Fortunately, the tour turned indoors. The whole group put on big ear protectors, like the ones worn by the people who service jet airplanes, and went into the mill house. The thrumming of the sag and ball mills rose through Kane’s boots and shook him to the top of his he
ad.
The mill house was warmer than the outdoors, and a lot noisier. As the group walked around, the mine manager made gestures, and the visitors gestured back. Kane had no idea what they might have been trying to convey. When the party stepped out of the mill house again, it was a great relief.
“I think my liver is somewhere up around my eyeballs,” Kane said to Simms.
From there, they walked through a big building harboring the gold-removal processes. At the end, the Asian men, Simms, and Kane had their picture taken, clustered around a shiny gold bar.
“That’s all the time we have for the tour,” the mine manager said. “Now, if you’ll just follow me back to the office, we’ve got a few mementos to give you, and then I’ve been told you have to get back to your airplane for the flight back to Anchorage.”
Simms nudged Kane.
“We can go finish our talk,” he said.
Back at the office the two men sat on opposite sides of the desk.
“Who were those guys?” Kane asked.
“I’m not sure,” Simms said, grimacing. “Maybe potential investors.

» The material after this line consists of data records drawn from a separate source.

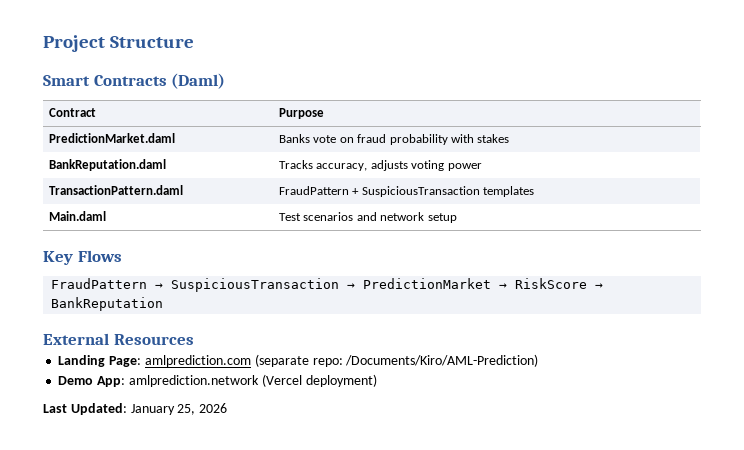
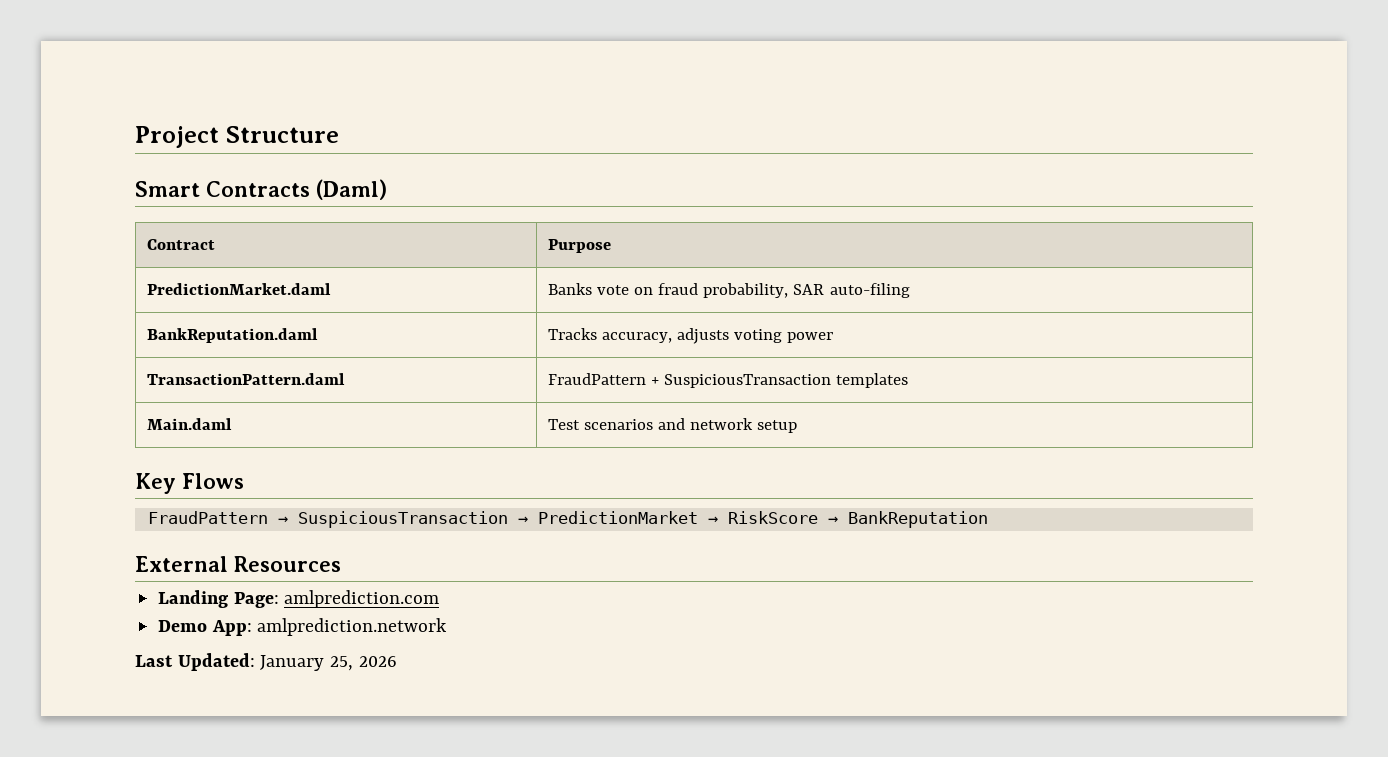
- PredictionMarket.daml | Banks vote on fraud probability with stakes
+ PredictionMarket.daml | Banks vote on fraud probability, SAR auto-filing
- Landing Page: amlprediction.com (separate repo: /Documents/Kiro/AML-Prediction)
+ Landing Page: amlprediction.com
- Demo App: amlprediction.network (Vercel deployment)
+ Demo App: amlprediction.network

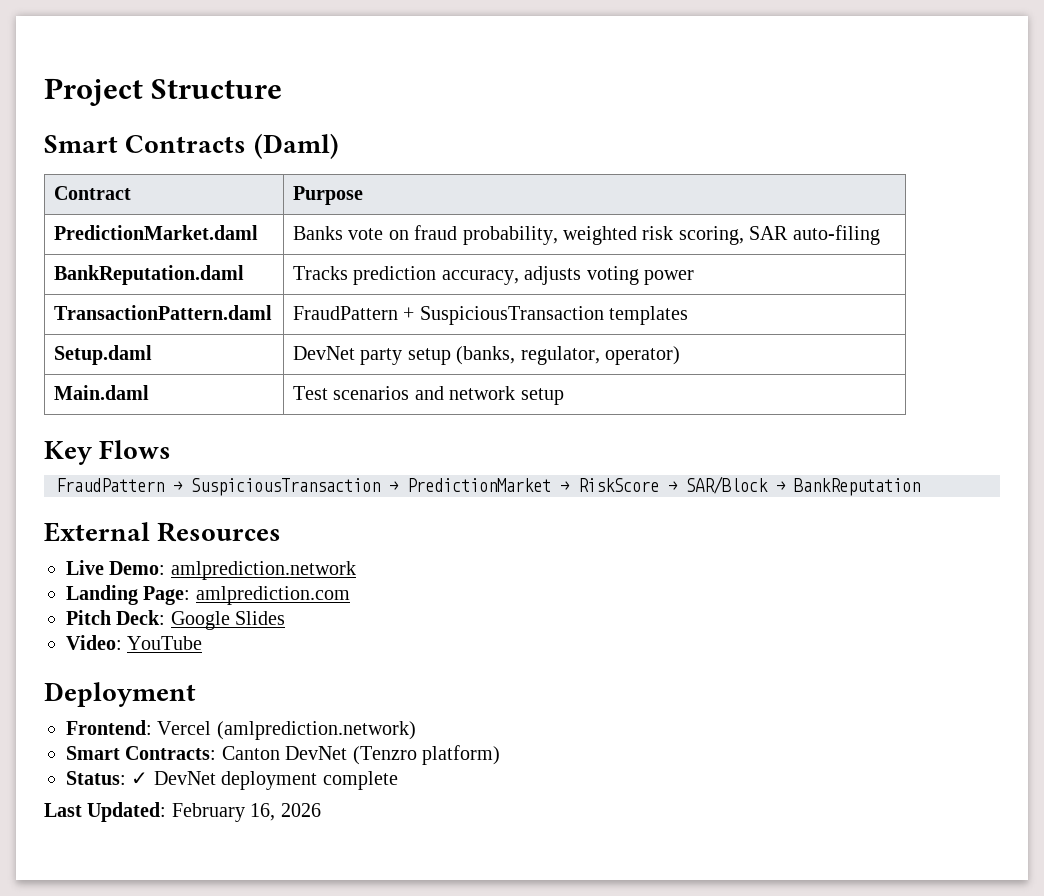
- PredictionMarket.daml | Banks vote on fraud probability, SAR auto-filing
+ PredictionMarket.daml | Banks vote on fraud probability, weighted risk scoring, SAR auto-filing
- BankReputation.daml | Tracks accuracy, adjusts voting power
+ BankReputation.daml | Tracks prediction accuracy, adjusts voting power
+ Setup.daml | DevNet party setup (banks, regulator, operator)
- FraudPattern → SuspiciousTransaction → PredictionMarket → RiskScore → BankReputation
+ FraudPattern → SuspiciousTransaction → PredictionMarket → RiskScore → SAR/Block → BankReputation
+ Live Demo: amlprediction.network
- Demo App: amlprediction.network
+ Pitch Deck: Google Slides
+ Video: YouTube
+ Deployment
+ Frontend: Vercel (amlprediction.network)
+ Smart Contracts: Canton DevNet (Tenzro platform)
+ Status: ✓ DevNet deployment complete
- Last Updated: January 25, 2026
+ Last Updated: February 16, 2026

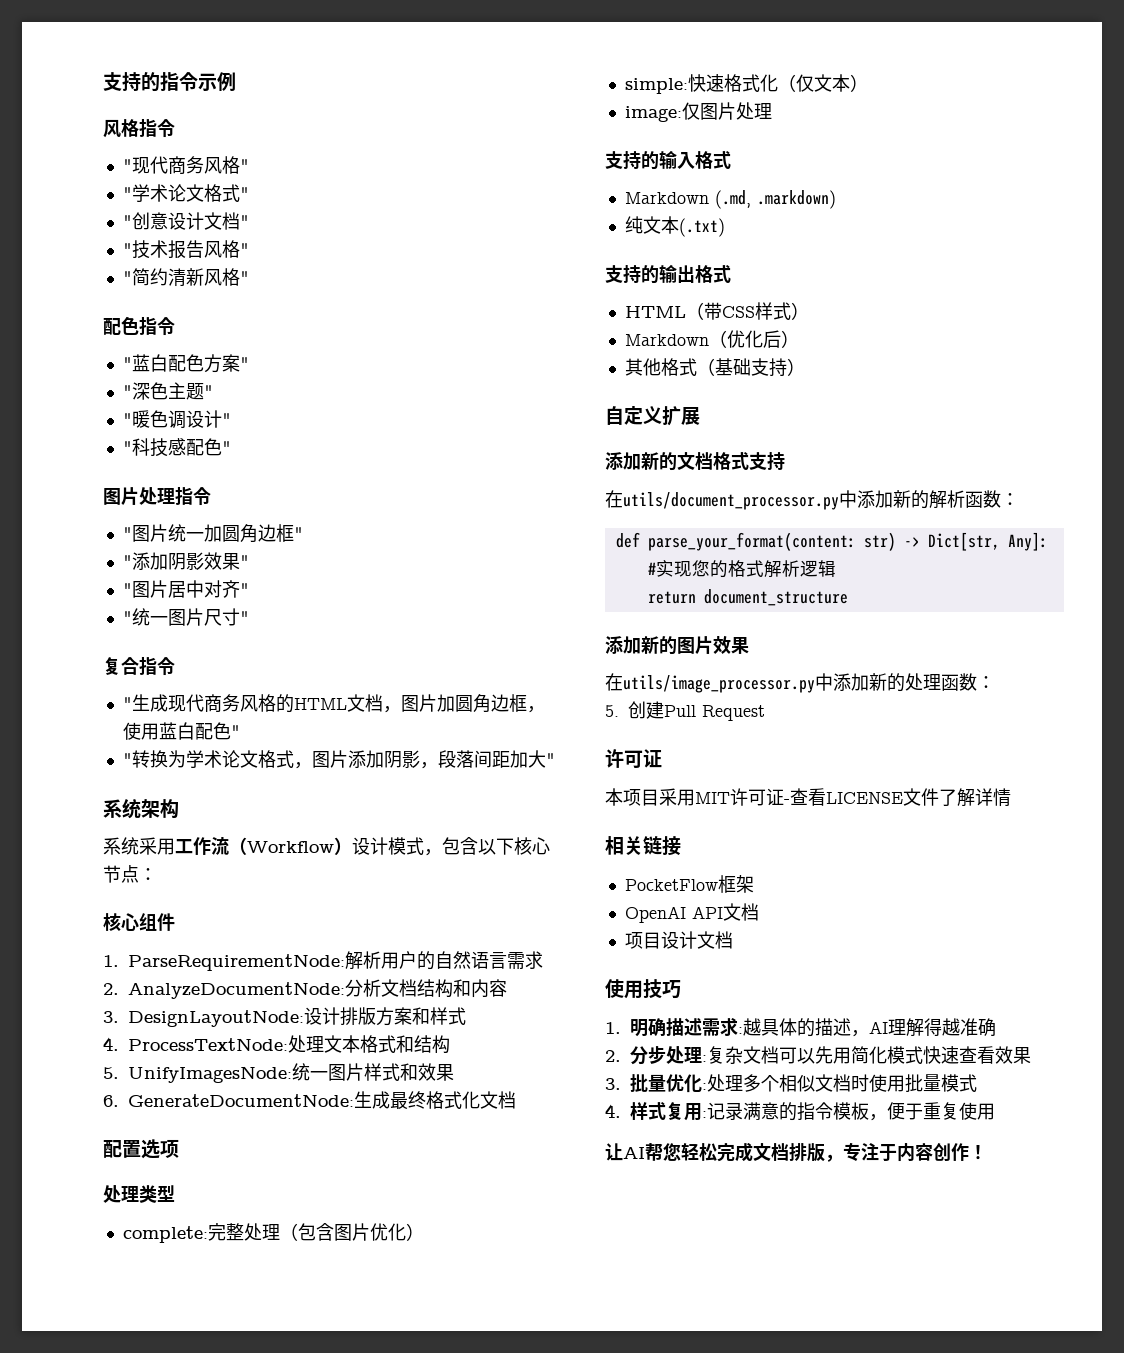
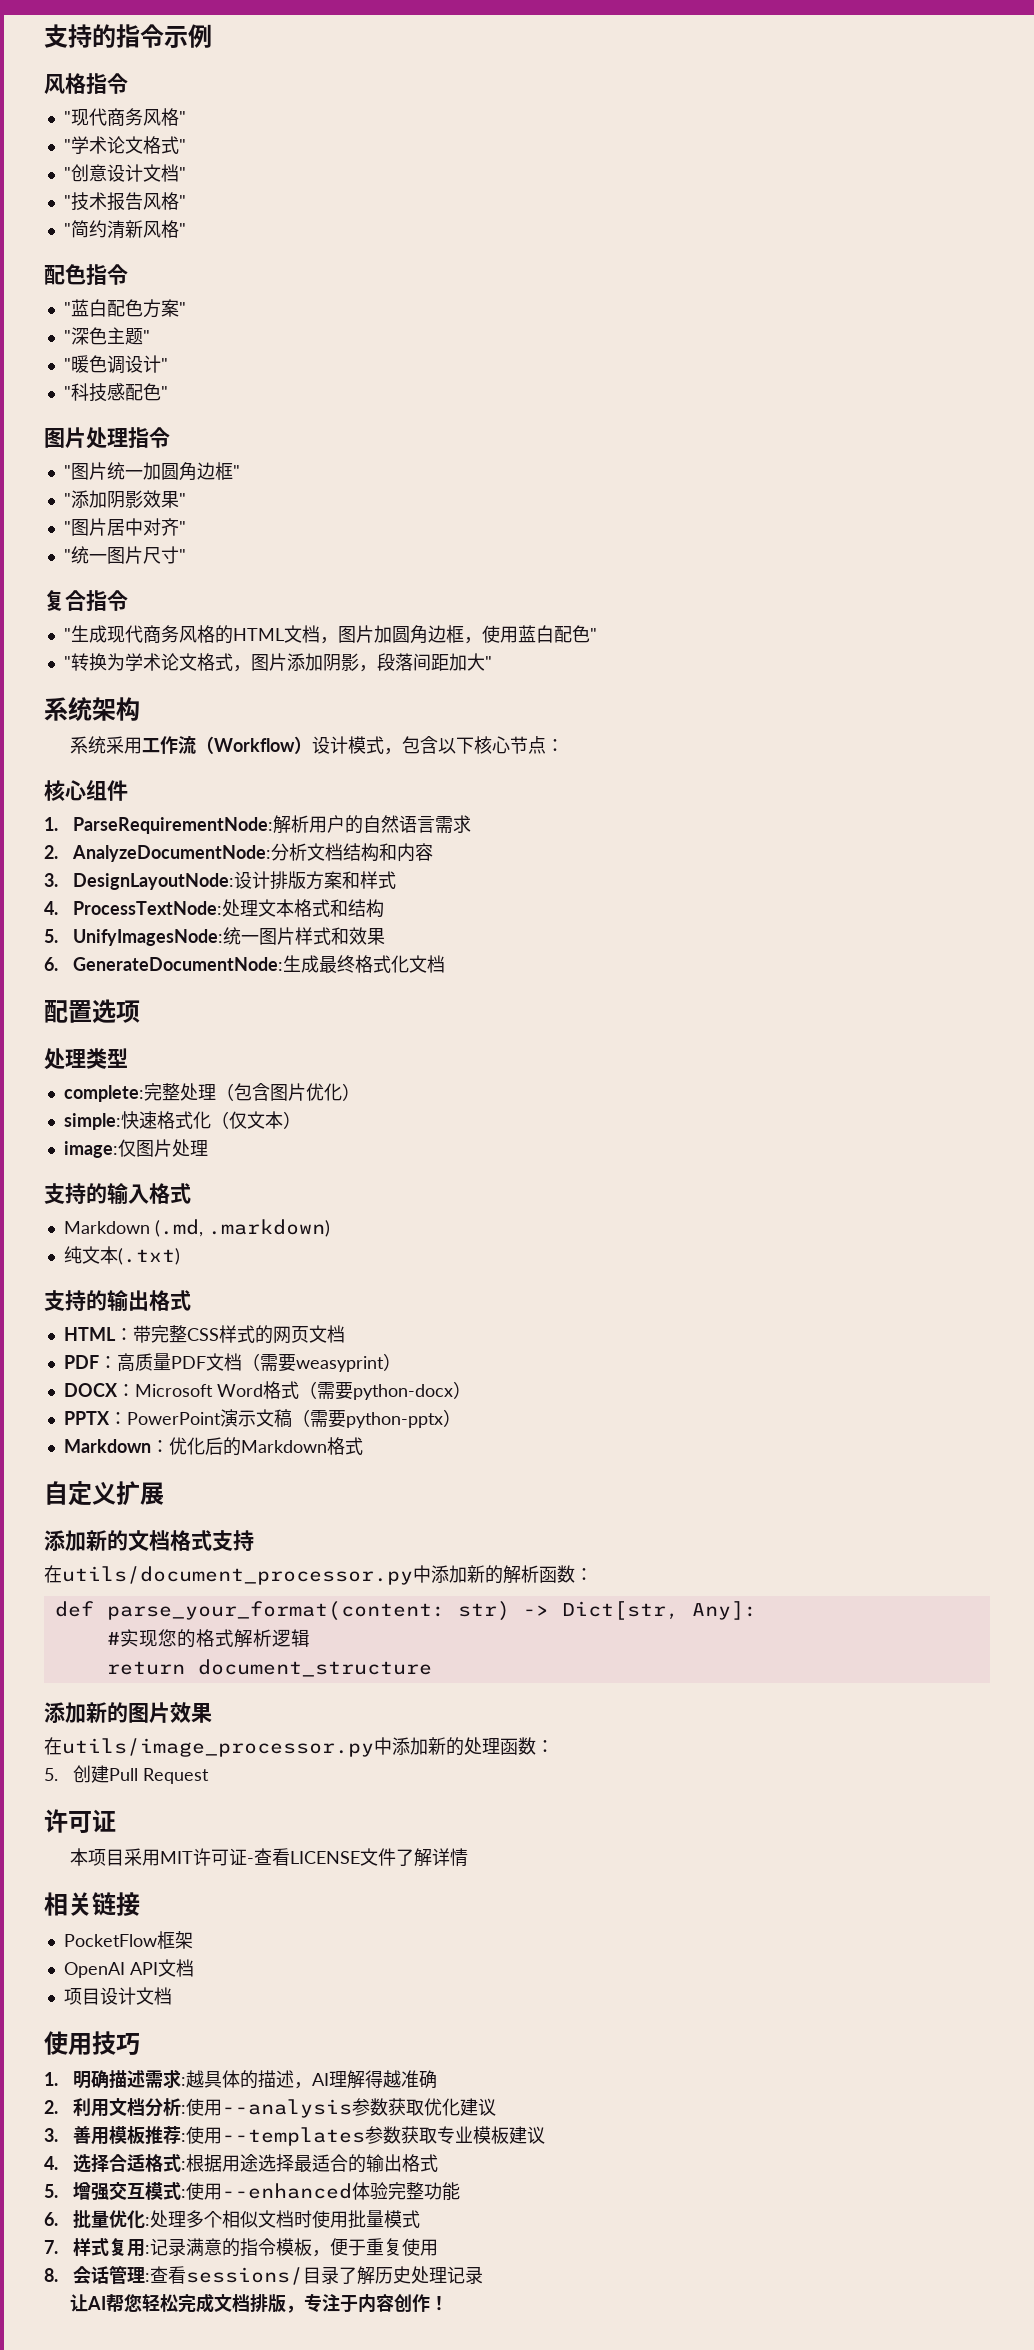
- HTML（带CSS样式）
- Markdown（优化后）
- 其他格式（基础支持）
+ HTML：带完整CSS样式的网页文档
+ PDF：高质量PDF文档（需要weasyprint）
+ DOCX：Microsoft Word格式（需要python-docx）
+ PPTX：PowerPoint演示文稿（需要python-pptx）
+ Markdown：优化后的Markdown格式
- 2.分步处理:复杂文档可以先用简化模式快速查看效果
- 3.批量优化:处理多个相似文档时使用批量模式
+ 2.利用文档分析:使用--analysis参数获取优化建议
+ 3.善用模板推荐:使用--templates参数获取专业模板建议
+ 4.选择合适格式:根据用途选择最适合的输出格式
+ 5.增强交互模式:使用--enhanced体验完整功能
+ 6.批量优化:处理多个相似文档时使用批量模式
- 4.样式复用:记录满意的指令模板，便于重复使用
+ 7.样式复用:记录满意的指令模板，便于重复使用
+ 8.会话管理:查看sessions/目录了解历史处理记录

An operation like this one burns through money like a sailor on shore leave.”
Kane remembered the grimace from the poker table. It was a tell; whenever Simms was bluffing, he’d grimaced like that.
“Okay,” Kane said. “Now I’ve met the manager. Now what?”
“Now nothing,” Simms said. “All I want is for you to keep your eyes and ears open and let me know if you hear anything I might be interested in. I can’t add you to the payroll, but the company would be sure to give you a consulting fee if you turn up anything.”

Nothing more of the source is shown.